Everyone loves koalas, so the weekend’s announcement that $50 million has been earmarked by the federal government to save them was never likely to spawn a raging controversy. It should, though, as koalas don’t need saving. Indeed, they are in much higher numbers across a much wider area today than when Europeans arrived in Australia. Back then they were so rare that it was all of 15 years before the first specimen was found and displayed in Sydney.
What few realise is that koala numbers are directly related to land use and management — or, rather, mismanagement. Koalas are an irruptive species, a term synonymous with ‘pest’, as I noted in an earlier Quadrant article, when applied to creatures not quite so cute.
In a few words, koala populations boom in dense, young regrowth forests after high-intensity fires, plus forests thickening and declining in the absence of maintenance by mild fire.
Below, a koala chronology since the First Fleet, including the many predictions of imminent species demise and, of late, the influence of green lobbying and ‘science’ with a political twist.
1788 Europeans set up camp at Weerong/Sydney Cove.
1791-1815 Numerous expeditions seek to cross the Blue Mountains and beyond. No koalas are sighted.
1798 John Wilson, an ex-convict who lived in the bush with Aborigines, shows explorer John Price some koala dung south of Cumberland Plain.

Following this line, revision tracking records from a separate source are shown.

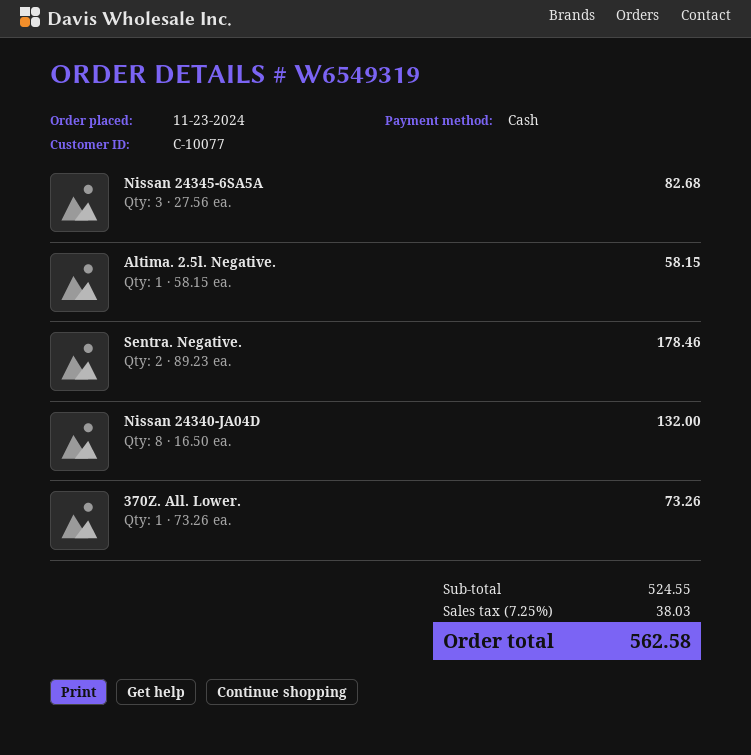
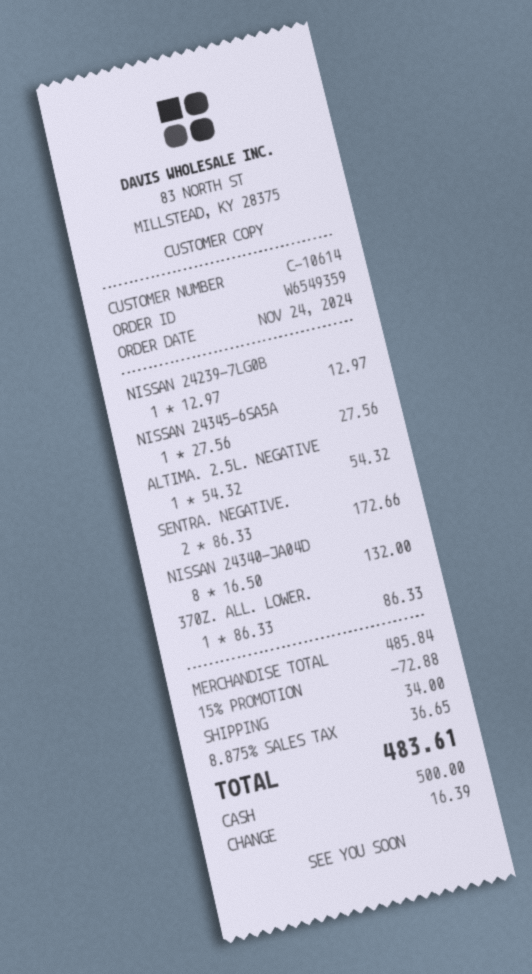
order number: W6549319 -> W6549359
order date: 2024-11-23 -> 2024-11-24
customer number: C-10077 -> C-10614
Nissan 24345-6SA5A: 3 x 27.56 = 82.68 -> 1 x 27.56 = 27.56
Altima. 2.5l. Negative.: 1 x 58.15 = 58.15 -> 1 x 54.32 = 54.32
Sentra. Negative.: 2 x 89.23 = 178.46 -> 2 x 86.33 = 172.66
370Z. All. Lower.: 1 x 73.26 = 73.26 -> 1 x 86.33 = 86.33
NISSAN 24239-7LG0B: none -> 1 x 12.97 = 12.97
subtotal: 524.55 -> 485.84
discount: none -> 15% = 72.88
shipping: none -> 34.00
tax: 7.25% = 38.03 -> 8.875% = 36.65
total: 562.58 -> 483.61

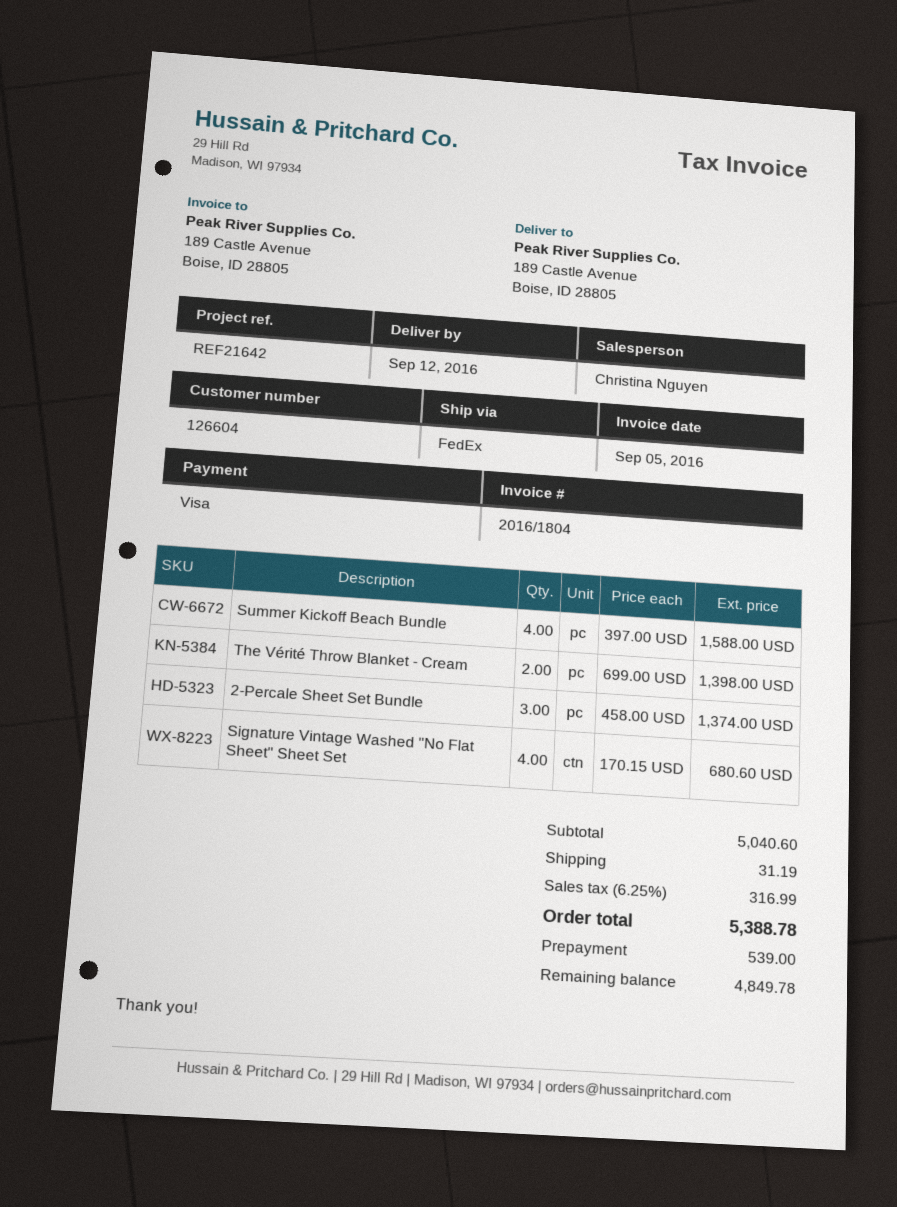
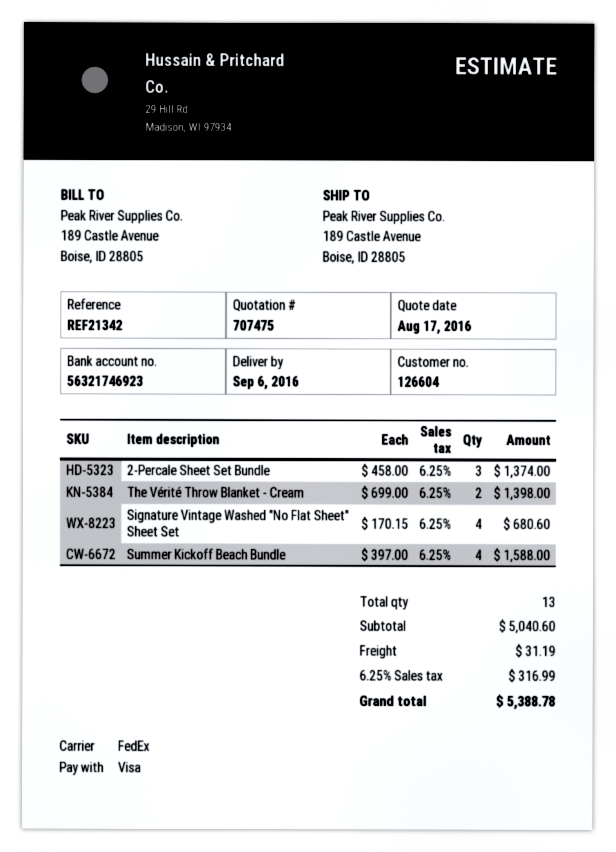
delivery date: 2016-09-12 -> 2016-09-06
reference: REF21642 -> REF21342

1802 Gory, Aboriginal guide to explorer Francis Barallier, barters two spears and a tomahawk for a sample of two koala feet obtained south of Cumberland Plain. Europeans employ Aborigines to search for koalas
1803 Live koala brought to Sydney from south of Cumberland Plain. The Gazette reports: “Its food consists solely of gum leaves, in the choice of which it is excessively nice”
1810 First drawing of a koala is published. It’s described as “a solitary animal rarely to be met with”
1817-1846 The parties of explorers Oxley, Sturt and Mitchell conduct many extensive explorations throughout the koala’s range. None are sighted.
1818 An Aborigine guiding naturalist Allan Cunningham in the Illawarra kills a koala.
1821 Explorer Hamilton Hume’s guides are told by local Aborigines of koalas living on a scrubby hill in the upper Shoalhaven.
1830s Pastoralists occupy grassy woodlands in coastal valleys of NSW and VIC. There are no koalas in the valleys. Aboriginal burning is disrupted right around the coastal side of the Great Dividing Range.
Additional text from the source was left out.